When last I saw a Shared Experience
production at the Tricycle, I found myself lamenting the company’s loss
of regular Arts Council funding but unable to argue for its
restoration. Their latest production reawakens my feelings that they
may have had their day.
Shared Experience have always been about heightened theatricality.
Usually, and by company preference, this entails blending text-based
theatre with more impressionistic visual/physical sequences.
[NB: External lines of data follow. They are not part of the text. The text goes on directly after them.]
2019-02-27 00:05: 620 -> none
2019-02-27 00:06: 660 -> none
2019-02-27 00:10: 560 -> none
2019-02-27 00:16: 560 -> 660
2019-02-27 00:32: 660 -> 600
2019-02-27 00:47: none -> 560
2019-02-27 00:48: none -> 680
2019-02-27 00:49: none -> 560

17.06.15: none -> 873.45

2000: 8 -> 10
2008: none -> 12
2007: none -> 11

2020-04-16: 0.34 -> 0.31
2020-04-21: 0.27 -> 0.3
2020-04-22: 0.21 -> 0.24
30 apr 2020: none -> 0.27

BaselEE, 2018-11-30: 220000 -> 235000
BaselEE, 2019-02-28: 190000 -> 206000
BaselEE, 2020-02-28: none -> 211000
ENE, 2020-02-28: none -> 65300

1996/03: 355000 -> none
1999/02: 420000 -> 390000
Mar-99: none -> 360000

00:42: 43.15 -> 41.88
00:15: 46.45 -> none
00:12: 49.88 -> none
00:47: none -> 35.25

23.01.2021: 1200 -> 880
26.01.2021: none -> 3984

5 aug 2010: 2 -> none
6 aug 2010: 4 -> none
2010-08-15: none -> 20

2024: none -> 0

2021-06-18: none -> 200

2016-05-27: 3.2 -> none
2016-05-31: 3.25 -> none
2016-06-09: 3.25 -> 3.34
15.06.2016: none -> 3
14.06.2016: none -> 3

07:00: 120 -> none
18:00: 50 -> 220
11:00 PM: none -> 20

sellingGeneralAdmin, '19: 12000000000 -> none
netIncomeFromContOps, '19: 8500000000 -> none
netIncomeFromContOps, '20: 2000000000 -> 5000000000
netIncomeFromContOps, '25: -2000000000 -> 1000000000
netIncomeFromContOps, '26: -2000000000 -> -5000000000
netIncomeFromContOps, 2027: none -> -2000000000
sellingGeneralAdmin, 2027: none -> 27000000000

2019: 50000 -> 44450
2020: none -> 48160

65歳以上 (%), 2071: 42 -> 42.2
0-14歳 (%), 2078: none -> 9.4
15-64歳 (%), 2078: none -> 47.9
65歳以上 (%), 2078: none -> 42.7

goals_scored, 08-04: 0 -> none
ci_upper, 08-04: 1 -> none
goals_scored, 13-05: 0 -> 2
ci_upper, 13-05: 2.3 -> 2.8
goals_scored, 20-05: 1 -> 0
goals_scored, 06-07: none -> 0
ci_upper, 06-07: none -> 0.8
Bracken Moor has none of that, and
consequently the theatricality must all be located in writing and
performance. When the genre in question is the eerie, that means wild
melodrama. Alexi Kaye Campbell, who has confirmed himself in the last
few years as a talented and fascinating playwright, here tells of the
apparent spectral return of the dead son of a 1930s Yorkshire pit
owner, and its effect of paradoxically revivifying his wife, who had to
all intents and purposes stopped living after the accident a decade
ago. It’s kind of a cross between an adolescent male version of
The Woman In Black and
A Doll’s House. Neon-signed
parallels to the present day are thrown in for good measure: references
not just to an economic crisis disproportionately affecting those at
the bottom, but even reflections on the recent Olympiad, in this case
in Berlin.
Using such a dramatic form for a serious exploration of issues of
personal empowerment is a laudable project on the part of both Kaye
Campbell and director Polly Teale, even if the self-realisation of a
principal female character is no more than virtually every Shared
Experience production for years ultimately has been about. In practice,
however, it is not the commitment which subverts the spookiness but
vice versa. It becomes more and more difficult to take seriously Helen
Schlesinger’s performance as the reawakening Elizabeth Pritchard or
Daniel Flynn’s as her pathologically denying husband Harold, however
engaged and able the actors may be; it is never possible to take the
fey yet oddly self-possessed Terence (Joseph Timms), son of the
family’s closest friends, all that seriously even before he begins
writhing and speaking the dead boy’s words. The ultimate outcomes are
never in doubt, whether of the deeper personal strain or of the ghostly
narrative, nor is the twist in the closing seconds. There is a certain
amount of compulsion to the viewing experience, but for me it was the
compulsion of seeing a noble experiment consistently misfire.
Written for the Financial
Times.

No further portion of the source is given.